Segment Start: Input records
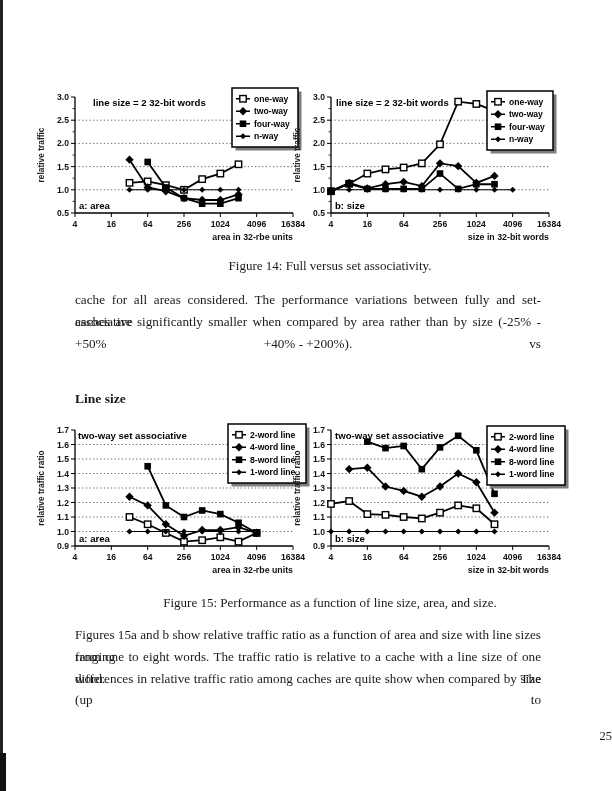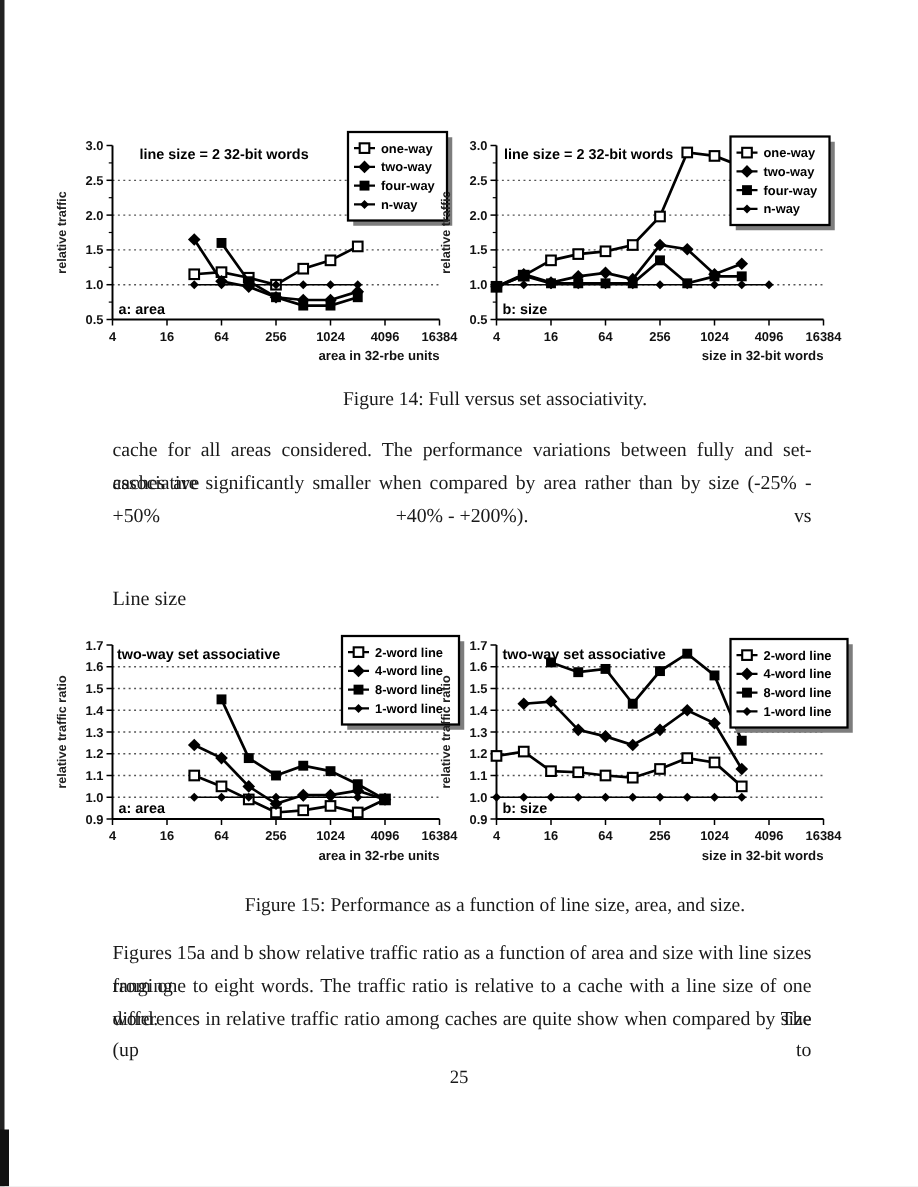"Line size" .heading { font-weight: normal -> bold }
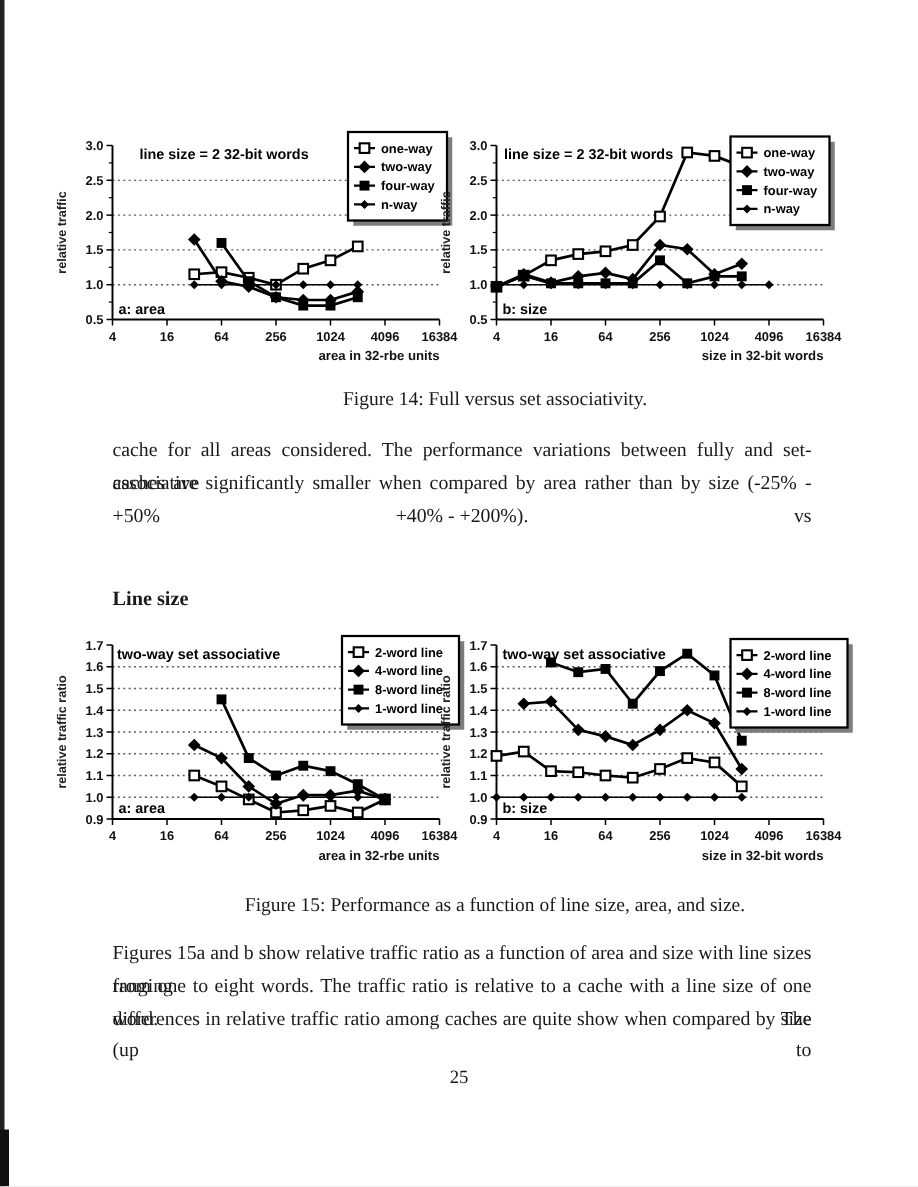"25" .pagenum { margin-top: none -> 18px; text-align: center -> right }
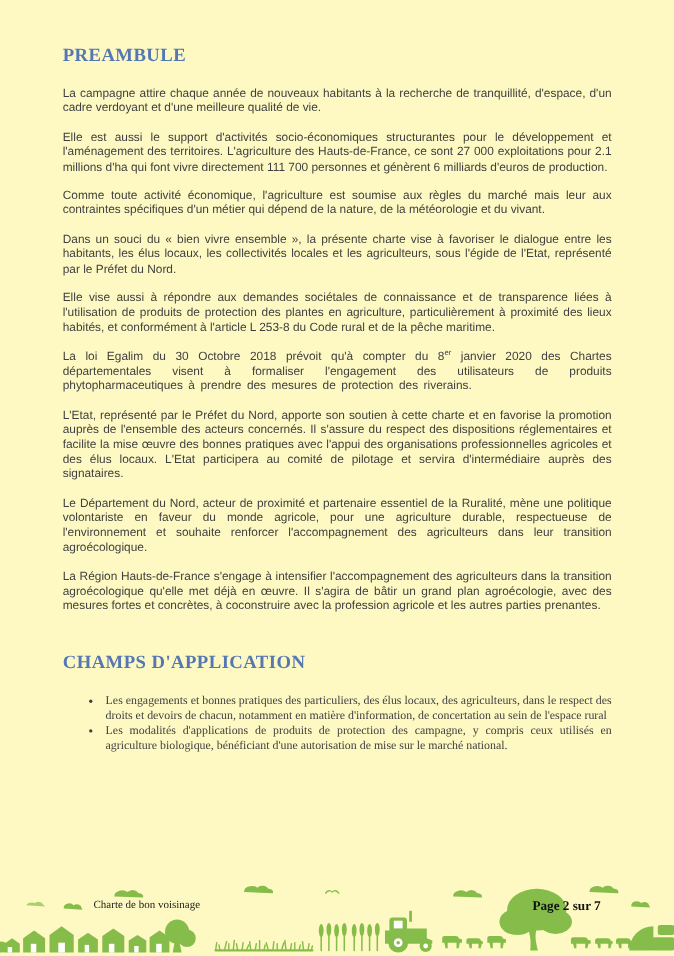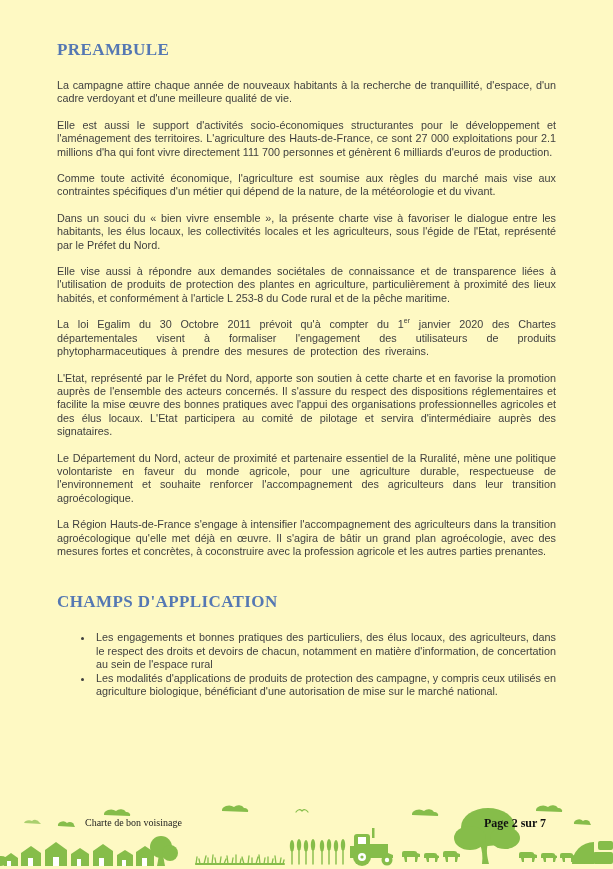"Comme toute activité économique," p.body { text: vise -> leur }
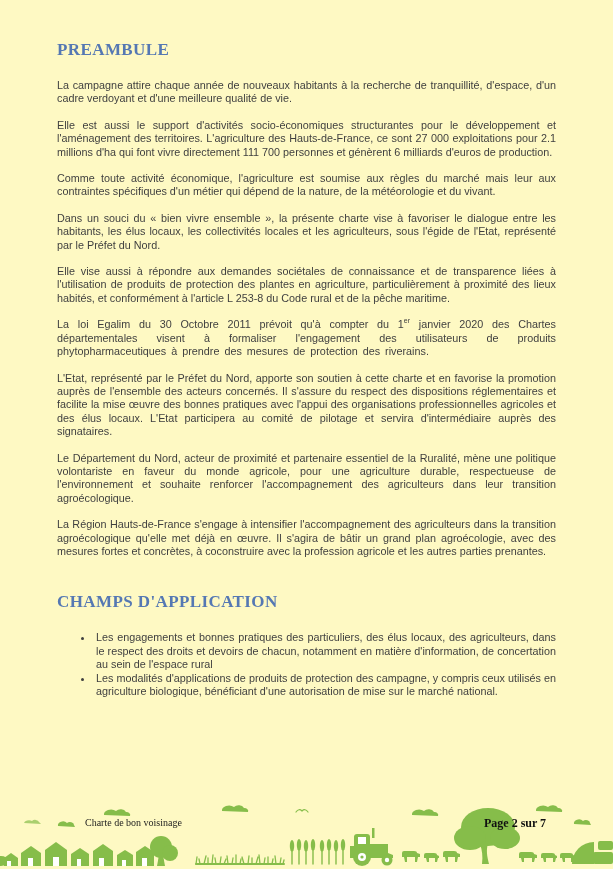"La loi Egalim du 30" span { text: 2011 prévoit qu'à compter du 1 -> 2018 prévoit qu'à compter du 8 }
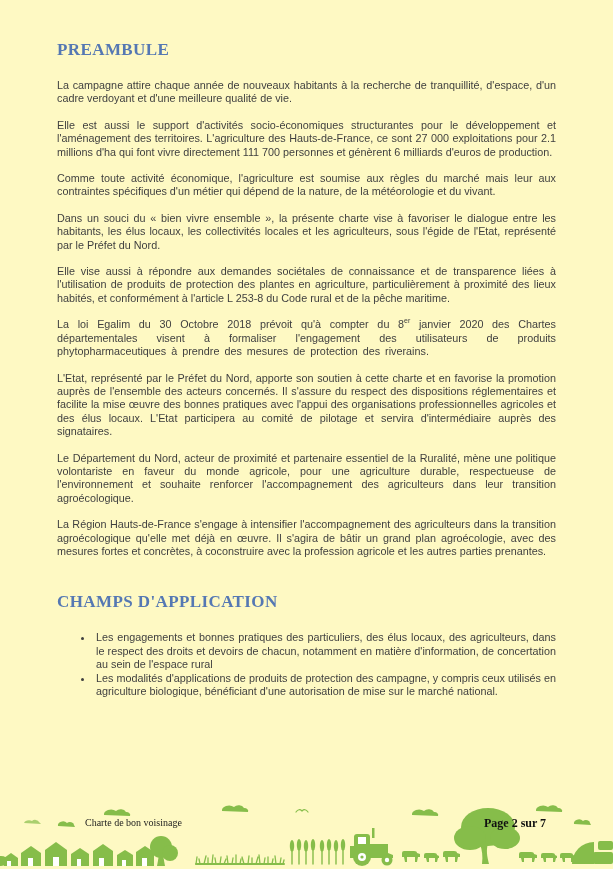"Les engagements et bonnes pratiques" ul.charter-list li { font-family: none -> Liberation Serif, serif }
Segment End: Input records
### Requirement
From the first line to the last, repeat the listing exactly and skip its images.

### Exercise solution
"Line size" .heading { font-weight: normal -> bold }
"25" .pagenum { margin-top: none -> 18px; text-align: center -> right }
"Comme toute activité économique," p.body { text: vise -> leur }
"La loi Egalim du 30" span { text: 2011 prévoit qu'à compter du 1 -> 2018 prévoit qu'à compter du 8 }
"Les engagements et bonnes pratiques" ul.charter-list li { font-family: none -> Liberation Serif, serif }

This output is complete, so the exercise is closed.